Beppe Severgnini, in his book Inglesi, is amazed by what he calls the ‘harmless ceremonies’ of British daily life. He describes a discovery made by an incredulous Italian friend of his that “in Britain you need four ‘thank yous’ to buy a bus ticket”. Severgnini comments:
Italians are amused by this ritual; when they have to pay for their tickets at home they normally do it with a grunt. Americans who normally carry out such transactions in dead silence are flabbergasted.
Of course this kind of ‘politeness shock’ works in reverse as well. And sometimes, the visitor returns home with a kind of linguistic infection: an Argentinian colleague who had spent several weeks on a course in Britain, returned to Buenos Aires, got into a taxi at the airport and told the driver – in Spanish – where she wanted to go – so far, so good – but after giving him her destination, she added por favor – whereupon the man swivelled round, smiling broadly, and said “Señora, if you ask me like that, I’ll take you to the ends of the earth!””

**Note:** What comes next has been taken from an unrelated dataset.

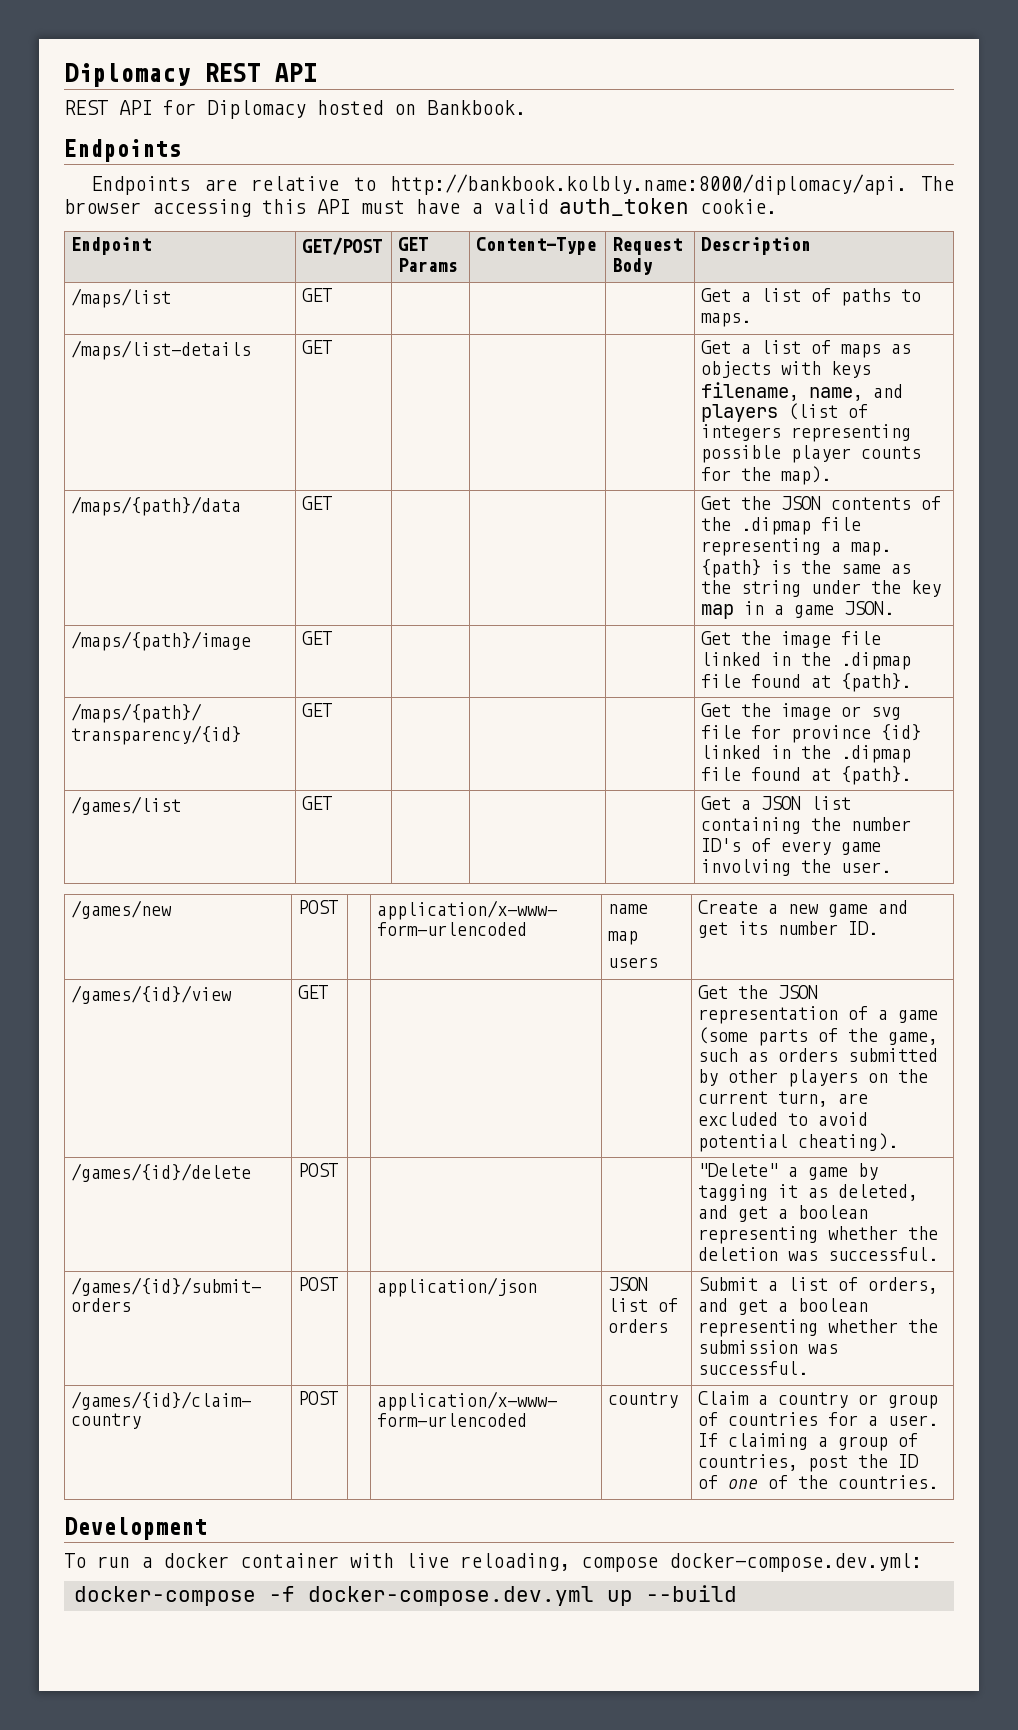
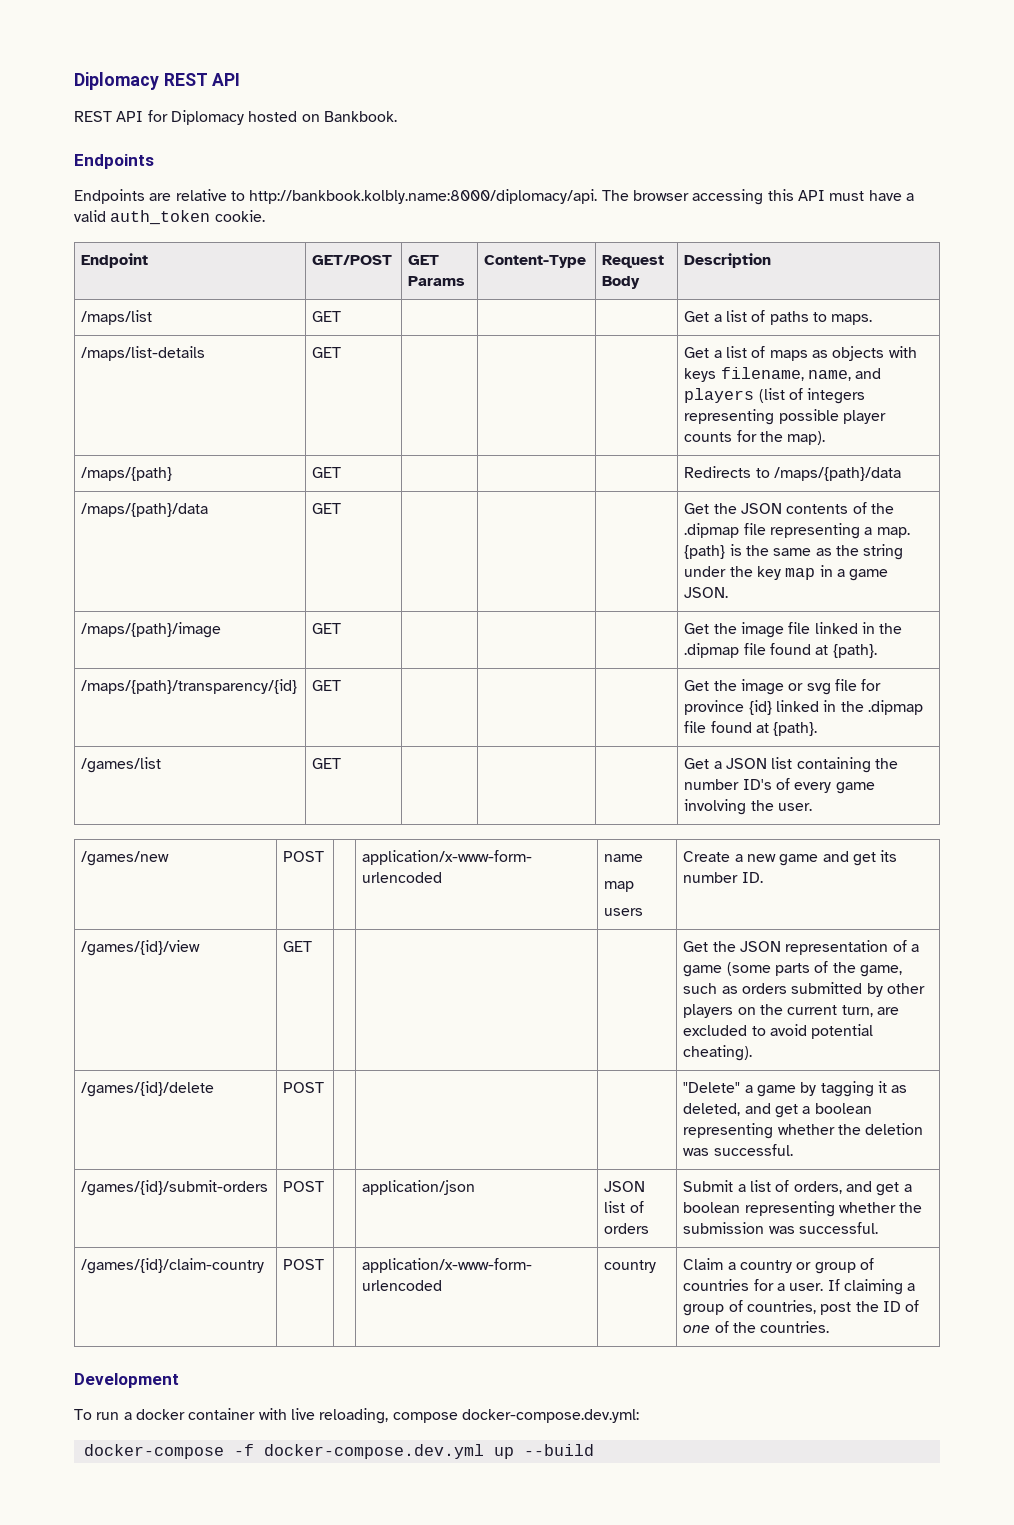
(832, 475) none -> [81,467,173,481] [312,467,342,478] [684,466,901,481] // /maps/{path} | GET | | | | Redirects to /maps/{path}/data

from “Making it Strange: literature and culture shock” (Pulverness, 2000)
The above excerpt comes from an article which struck a chord with me when I first read it over ten years ago. Rereading it today it perfectly sums up the sense of dislocation I got when I first came here, which is now gradually evaporating. Two words that people use frequently at my college are ‘ overwhelming’ or ‘overwhelmed’. This is usually regarding the workload, as in ‘I’m overwhelmed’ or ‘ that class overwhelmed me ‘. But they are also used to describe the the period of adjustment to the new cultures, both foreign and academic. I heard it a lot in queries when I first arrived: ” do you feel overwhelmed?’ and yes , I did. Now everything is coming into focus. The international officer asked me how things were going the other day. I said I was much more settled, to which she replied: ‘ and you can’t hurry that “. It made me think of my favourite Supremes song.